Ceritanya suatu hari Kanjeng Sunan Kalijaga ingin melaksanakan salat Jumat di masjid. Namun, ketika melihat ke belakang, Kanjeng Sunan Kalijaga melihat santrinya berkurang. Setelah itu, Edi menceritakan Sunan Kalijaga kemudian memerintahkan salah seorang santri untuk memanggil yang lain. Memanggil santri yang tak ada saat salat Jumat.

"Namun ketika dipanggil para santri tersebut tidak mau menaati perintah dari Sunan Kalijaga untuk salat Jumat, dan malah asyik untuk mencari ikan di sungai. Hingga pelaksanaan salat Jumat selesai, para santri Sunan Kalijaga masih belum juga pulang," tutur Edi saat ditemui detikJabar belum lama ini.

Sunan Kalijaga pun marah. Hingga dalam hatinya terbesit menyamakan sifat santrinya yang bandel itu dengan binatang.

"Sebenarnya Sunan Kalijaga tidak pernah mengutuk, tetapi yang berhak mengutuk hanyalah Allah SWT. Kanjeng Sunan Kalijaga cuma marah dalam hati, sekalipun orang lain tidak mendengar tetapi oleh Allah SWT dengar," tutur Edi

Karena marahnya Sunan Kalijaga, para santri yang bandel itu mendadak menyerupai monyet. Dari tubuh santri itu keluar ekor, dan lama-lama menjadi monyet.

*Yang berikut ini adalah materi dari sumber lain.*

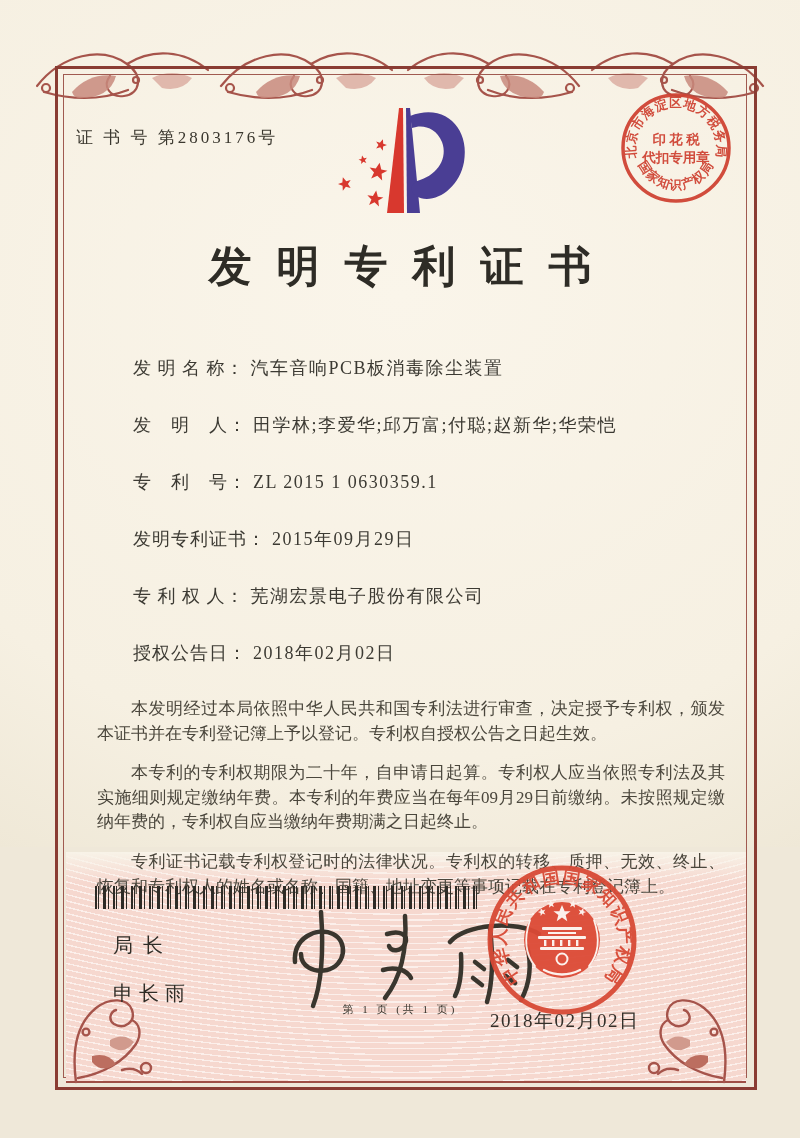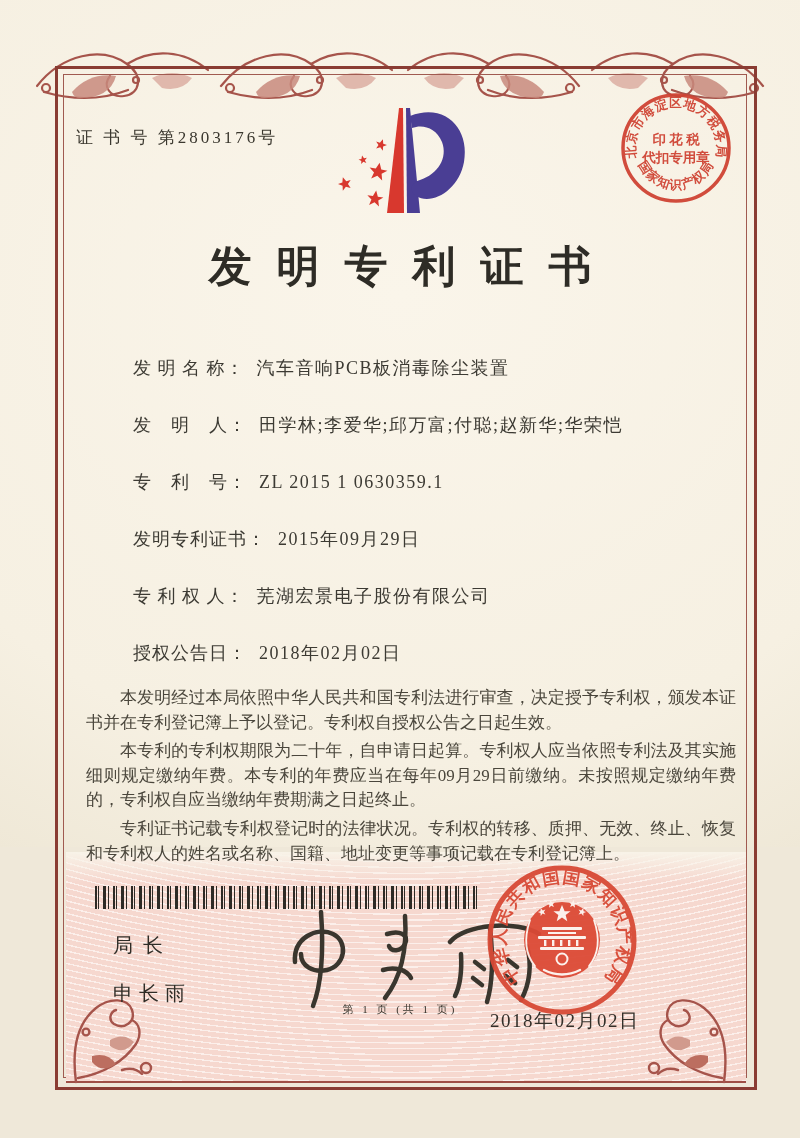--- a/index.html
+++ b/index.html
@@ -51,7 +51,7 @@
   .fields{position:absolute;left:95px;top:356px;right:70px;}
   .field-row{margin-bottom:33px;font-size:18px;color:#3c3a33;white-space:nowrap;}
   .field-label{letter-spacing:1px;margin-left:38px;}
-  .field-value{margin-left:12px;letter-spacing:1.5px;}
+  .field-value{margin-left:6px;letter-spacing:1.5px;}
   .paragraphs{
     position:absolute;left:82px;top:682px;width:658px;
     font-size:17px;line-height:24.6px;color:#4a463c;

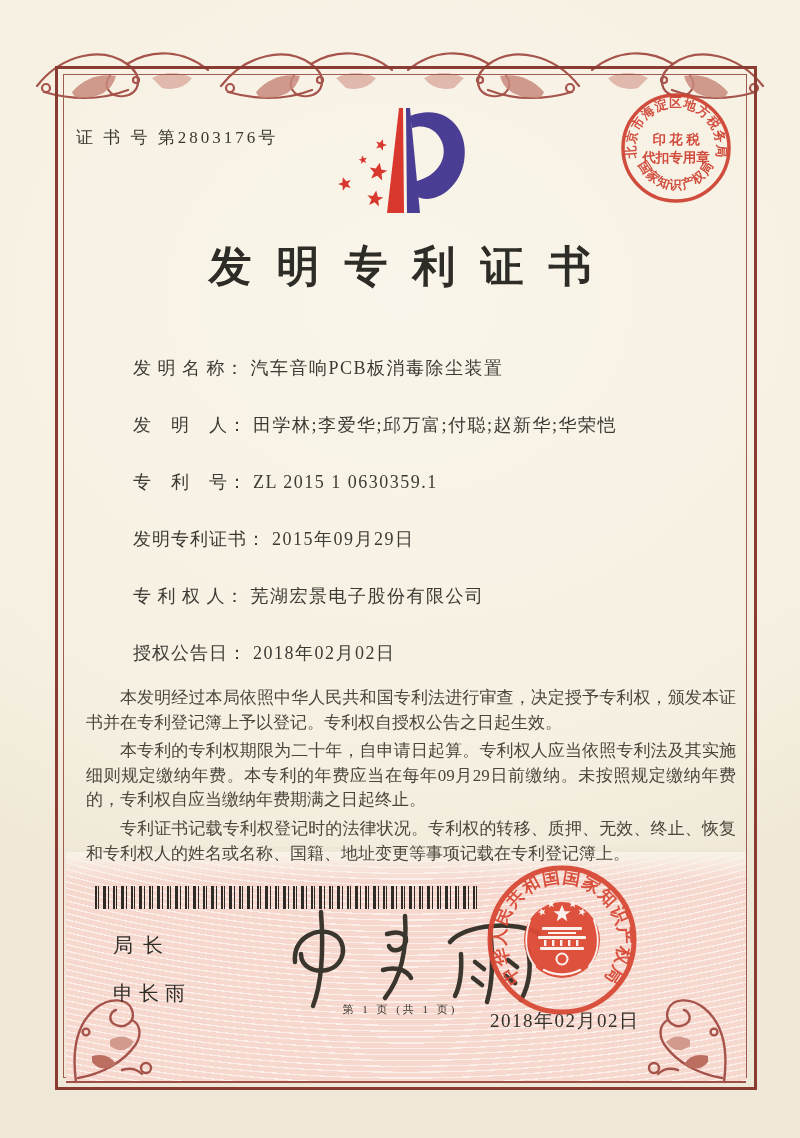--- a/index.html
+++ b/index.html
@@ -57,7 +57,7 @@
     font-size:17px;line-height:24.6px;color:#4a463c;
     text-align:justify;
   }
-  .paragraphs p{margin:4px;text-indent:2em;}
+  .paragraphs p{margin:15px;text-indent:2em;}
   
   .barcode{
     position:absolute;left:95px;top:886px;width:382px;height:23px;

Dan, konon katanya monyet-monyet tersebut berjumlah 99 ekor yang berasal dari 99 santri yang dikutuk karena tidak taat kepada Sunan Kalijaga. Hingga hari ini para monyet-monyet tersebut masih banyak berkeliaran di sekitar wilayah petilasan Sunan Kalijaga.

"Yang lagi pada bunting hingga yang masih kecil banyak," kata Edi.

Walaupun begitu Edi juga menambahkan jumlah monyet yang ada di Petilasan Sunan Kalijaga jumlahnya hanya sekitar 99 atau 150 ekor monyet. "Dari abad 17 hingga sekarang mungkin kalau berkembang biak terus Cirebon sudah dikuasai Monyet," Edi.

Menurut Raden Edi awalnya ada sekitar tiga kawanan monyet yang memiliki wilayah kekuasaannya masing-masing, tetapi sekarang hanya tersisa dua kawanan monyet. "Kalau saling lewat wilayah, antar monyet biasanya tawuran," kata Edi.

Ia juga mengatakan pelajaran yang dapat diambil dari cerita 99 monyet di Petilasan Sunan Kalijaga adalah jangan menjadi orang yang munafik seperti santri Sunan Kalijaga yang di depan bilangnya patuh, tapi kenyataanya malah tidak patuh. "Di depan bilangnya iya di belakang malah beda lagi," ucap Edi.